> [Supplied material]:

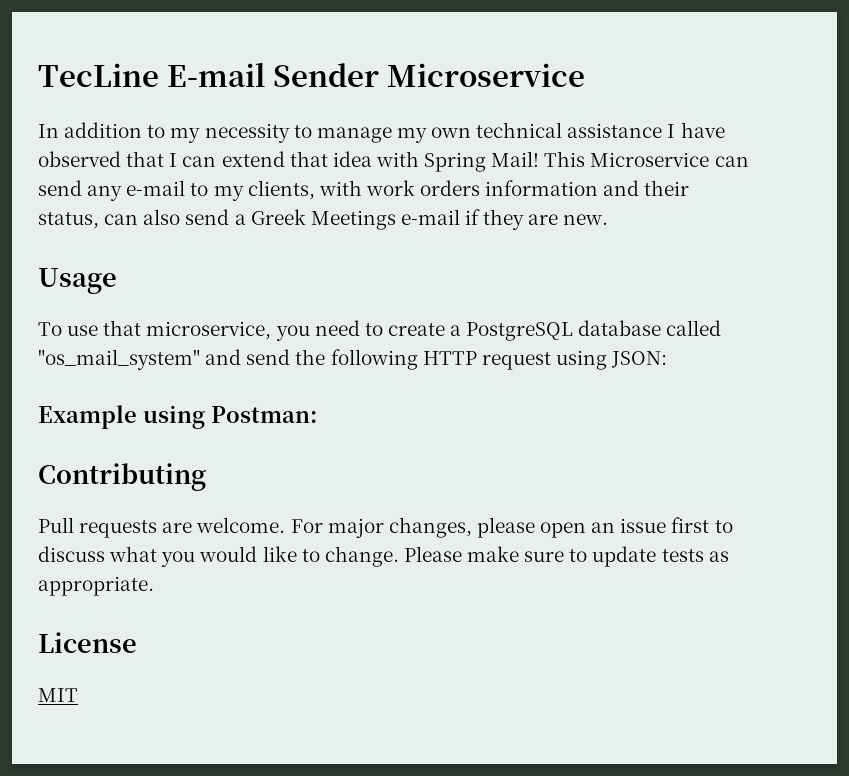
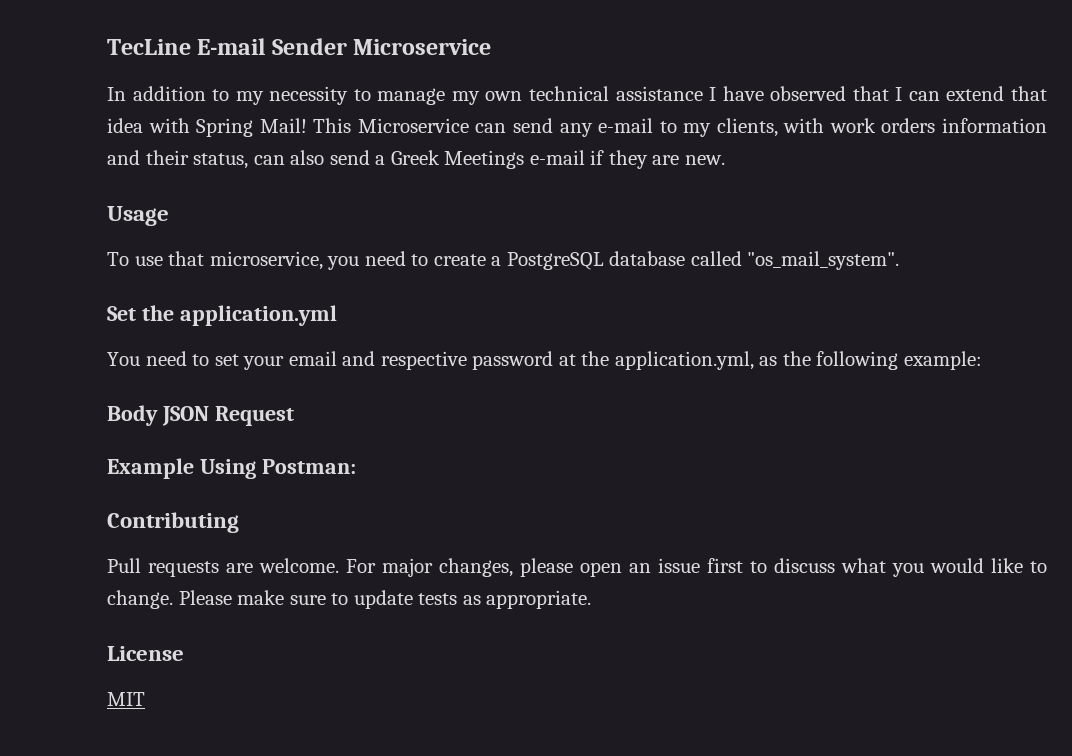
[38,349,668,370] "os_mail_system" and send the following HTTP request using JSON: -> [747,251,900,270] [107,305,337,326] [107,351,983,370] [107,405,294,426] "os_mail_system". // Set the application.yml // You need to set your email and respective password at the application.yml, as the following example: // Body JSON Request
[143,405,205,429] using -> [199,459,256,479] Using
==
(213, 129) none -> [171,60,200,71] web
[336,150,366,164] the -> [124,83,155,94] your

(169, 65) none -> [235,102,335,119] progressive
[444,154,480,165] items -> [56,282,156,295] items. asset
---
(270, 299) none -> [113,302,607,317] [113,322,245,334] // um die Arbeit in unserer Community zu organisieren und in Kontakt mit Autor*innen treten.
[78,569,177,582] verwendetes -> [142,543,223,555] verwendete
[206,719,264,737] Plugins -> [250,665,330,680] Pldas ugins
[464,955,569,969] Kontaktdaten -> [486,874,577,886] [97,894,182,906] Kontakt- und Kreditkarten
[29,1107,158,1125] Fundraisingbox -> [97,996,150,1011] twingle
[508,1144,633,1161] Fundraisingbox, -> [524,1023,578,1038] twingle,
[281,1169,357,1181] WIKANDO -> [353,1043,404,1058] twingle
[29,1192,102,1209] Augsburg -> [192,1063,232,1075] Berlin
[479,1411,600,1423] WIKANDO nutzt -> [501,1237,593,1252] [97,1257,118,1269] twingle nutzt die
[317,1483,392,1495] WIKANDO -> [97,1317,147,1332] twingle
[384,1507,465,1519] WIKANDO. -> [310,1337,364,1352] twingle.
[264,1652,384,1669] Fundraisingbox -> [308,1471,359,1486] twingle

> [Task goal]:
Where the listing above reaches the line that contains "Body JSON Request", start retyping, and finish with the line that contains "[143,405,205,429] using ->"; reproduce those lines exactly and no others.

> [Exercise solution]:
[38,349,668,370] "os_mail_system" and send the following HTTP request using JSON: -> [747,251,900,270] [107,305,337,326] [107,351,983,370] [107,405,294,426] "os_mail_system". // Set the application.yml // You need to set your email and respective password at the application.yml, as the following example: // Body JSON Request
[143,405,205,429] using -> [199,459,256,479] Using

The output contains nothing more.